Much of Norway's water is naturally pure, coming from mountain streams, so bring along a reusable bottle and don't be afraid to refill with tap water along the way.
Don't: Worry About When to Go
The best time to visit the fjords is whenever it works for you.
Summertime will obviously provide the best weather when visiting the fjords, and you'll also be able to take advantage of the long days – the sun doesn't set until after 11 p.m. in Bergen during the summer solstice. But with the peak summer weather comes peak summer travel and you'll pay higher prices and have to deal with more crowds along the way.
The shoulder season from mid-April to June, and again from September to mid-October can be a great time of year to visit the fjords, with less crowds and lower prices.

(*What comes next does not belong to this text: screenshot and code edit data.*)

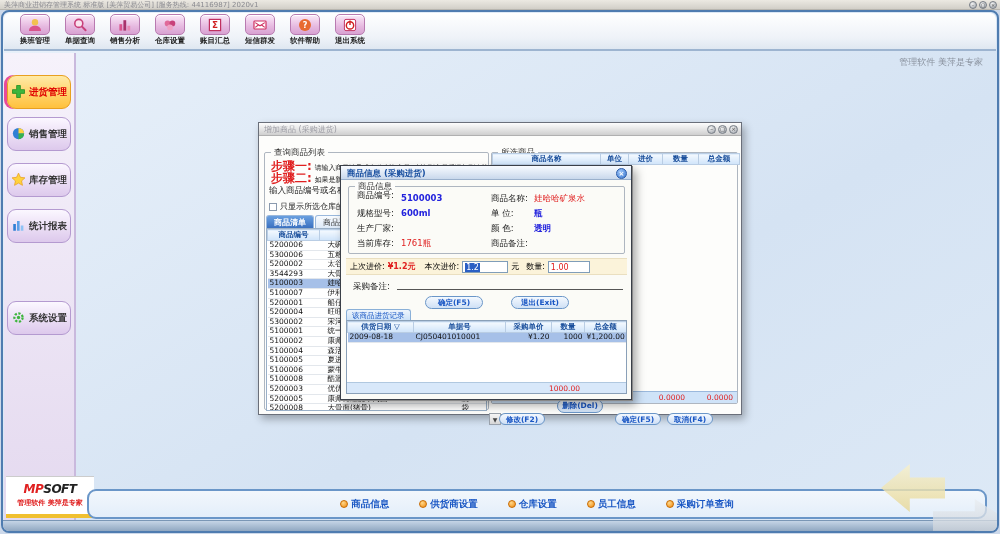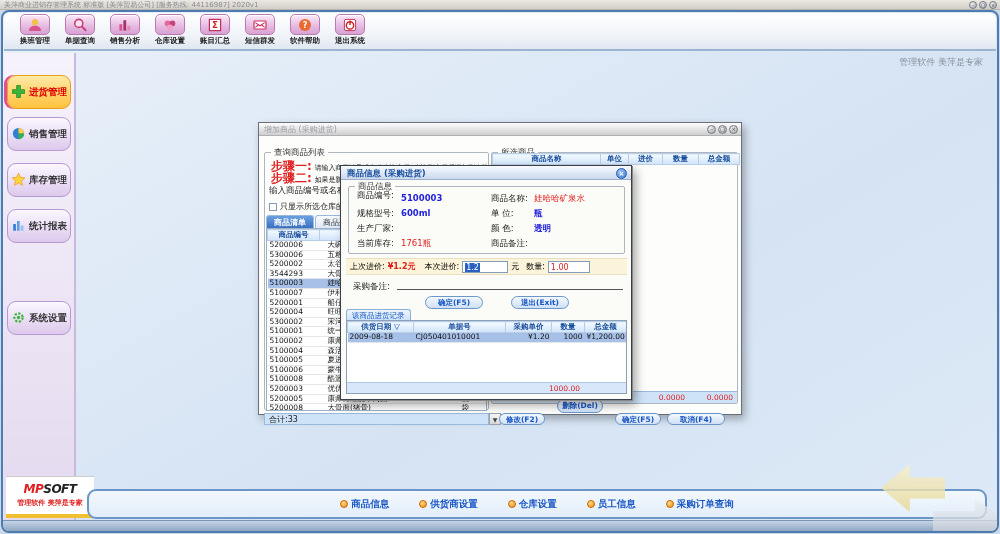--- a/index.html
+++ b/index.html
@@ -455,21 +455,20 @@
               </tr>
               <tr>
                 <td>5200008</td>
                 <td style="padding-left: 8px;">大骨面(猪骨)</td>
                 <td>袋</td>
               </tr>
             </tbody>
         </table>
       </div>
 
-      <div class="sumbar" style="left:5px;top:277px;width:225px;">合计:33</div>
       <div class="combo" style="left:230px;top:277px;">▼</div>
 
       <div class="grp" style="left:232px;top:16px;width:247px;height:252px;">
         <span class="grp-legend">所选商品</span>
         <table class="grid" style="position:absolute;left:0;top:0;">
           <colgroup>
               <col style="width:108px">
               <col style="width:28px">
               <col style="width:34px">
               <col style="width:36px">
@@ -488,21 +487,21 @@
         <div class="totalrow">
           <span style="right:52px;">0.0000</span>
           <span style="right:4px;">0.0000</span>
         </div>
       </div>
 
       <div id="dlg-buttons">
           <div class="pillbtn" style="left: 240px; top: 277px; width: 46px; height: 12px;">修改(F2)</div>
           <div class="pillbtn" style="left: 298px; top: 263px; width: 46px; height: 14px;">删除(Del)</div>
           <div class="pillbtn" style="left: 356px; top: 277px; width: 46px; height: 12px;">确定(F5)</div>
-          <div class="pillbtn" style="left: 408px; top: 277px; width: 58px; height: 12px;">取消(F4)</div>
+          <div class="pillbtn" style="left: 408px; top: 277px; width: 46px; height: 12px;">取消(F4)</div>
         </div>
     </div>
   </div>
 
   <div class="dlg2">
     <div class="dlg2-tb">
       <span>商品信息 (采购进货)</span>
       <div class="closebtn">×</div>
     </div>
 

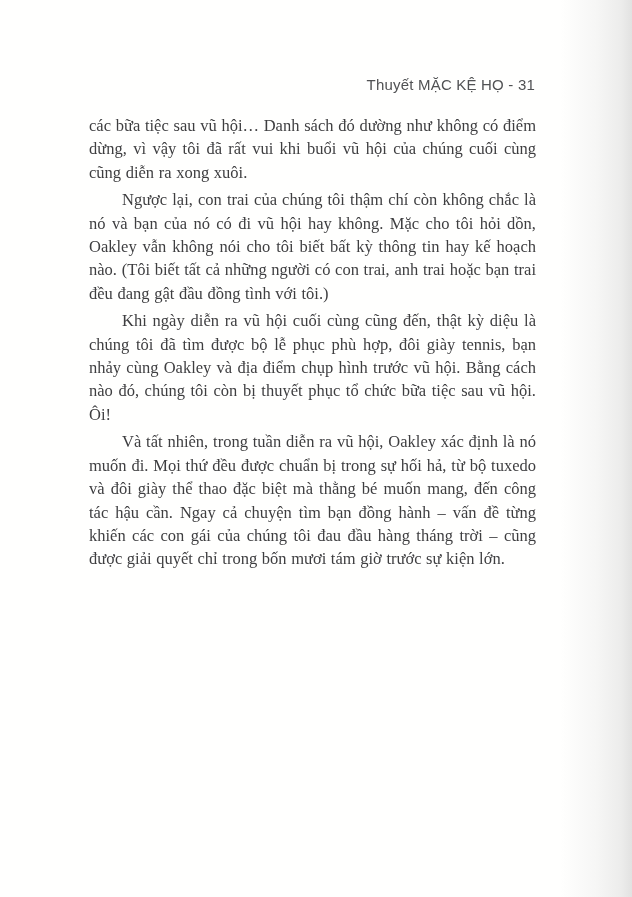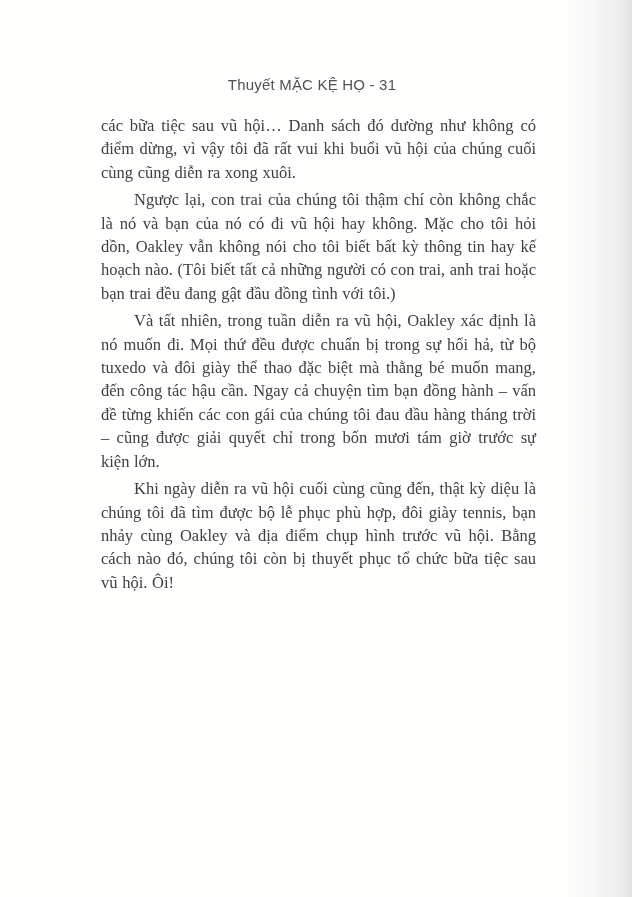--- a/index.html
+++ b/index.html
@@ -12,34 +12,34 @@
     width: 632px;
     height: 897px;
     background: #fffffe;
     overflow: hidden;
   }
   .running-header {
     position: absolute;
     top: 76px;
     left: 89px;
     width: 446px;
-    text-align: center;
+    text-align: right;
     font-family: "Liberation Sans", sans-serif;
     font-size: 15px;
     letter-spacing: 0.2px;
     color: #515254;
   }
   .body-text {
     position: absolute;
     top: 114px;
     left: 89px;
     width: 447px;
   }
   .para {
-    margin: 0 0 4px 12px;
+    margin: 0 0 4px 0;
     font-family: "Liberation Serif", serif;
     font-size: 16.5px;
     line-height: 23.4px;
     color: #3e3e40;
     text-align: justify;
     text-indent: 33px;
     word-spacing: 0.5px;
   }
   .para.continuation {
     text-indent: 0;
@@ -63,19 +63,19 @@
 
 <div class="page">
 
   <div class="running-header">
     <span>Thuyết MẶC KỆ HỌ - 31</span>
   </div>
 
   <div class="body-text">
     <p class="para continuation">các bữa tiệc sau vũ hội… Danh sách đó dường như không có điểm dừng, vì vậy tôi đã rất vui khi buổi vũ hội của chúng cuối cùng cũng diễn ra xong xuôi.</p>
     <p class="para">Ngược lại, con trai của chúng tôi thậm chí còn không chắc là nó và bạn của nó có đi vũ hội hay không. Mặc cho tôi hỏi dồn, Oakley vẫn không nói cho tôi biết bất kỳ thông tin hay kế hoạch nào. (Tôi biết tất cả những người có con trai, anh trai hoặc bạn trai đều đang gật đầu đồng tình với tôi.)</p>
+    <p class="para">Khi ngày diễn ra vũ hội cuối cùng cũng đến, thật kỳ diệu là chúng tôi đã tìm được bộ lễ phục phù hợp, đôi giày tennis, bạn nhảy cùng Oakley và địa điểm chụp hình trước vũ hội. Bằng cách nào đó, chúng tôi còn bị thuyết phục tổ chức bữa tiệc sau vũ hội. Ôi!</p>
     <p class="para">Và tất nhiên, trong tuần diễn ra vũ hội, Oakley xác định là nó muốn đi. Mọi thứ đều được chuẩn bị trong sự hối hả, từ bộ tuxedo và đôi giày thể thao đặc biệt mà thằng bé muốn mang, đến công tác hậu cần. Ngay cả chuyện tìm bạn đồng hành – vấn đề từng khiến các con gái của chúng tôi đau đầu hàng tháng trời – cũng được giải quyết chỉ trong bốn mươi tám giờ trước sự kiện lớn.</p>
-    <p class="para">Khi ngày diễn ra vũ hội cuối cùng cũng đến, thật kỳ diệu là chúng tôi đã tìm được bộ lễ phục phù hợp, đôi giày tennis, bạn nhảy cùng Oakley và địa điểm chụp hình trước vũ hội. Bằng cách nào đó, chúng tôi còn bị thuyết phục tổ chức bữa tiệc sau vũ hội. Ôi!</p>
   </div>
 
   <div class="edge-shadow"></div>
 
 </div>
 
 </body></html>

The ferry between Gudvangen and Flåm runs year-round, so even though it will be colder, you could even visit the fjords in the winter. This would be a great way to pair your visit with a chance to see the northern lights.
Norway and much of Scandinavia are often a lower priority for travelers heading to Europe, but with breathtaking natural beauty around every corner, it really shouldn't be.
There's no better place to experience Norway's incredible scenery than by touring one (or more!) of the many fjords. It lived up to my expectations – and then some. Whether you're going through a tour operator or doing it on your own, the Norwegian fjords are a must-do on your next trip to Norway.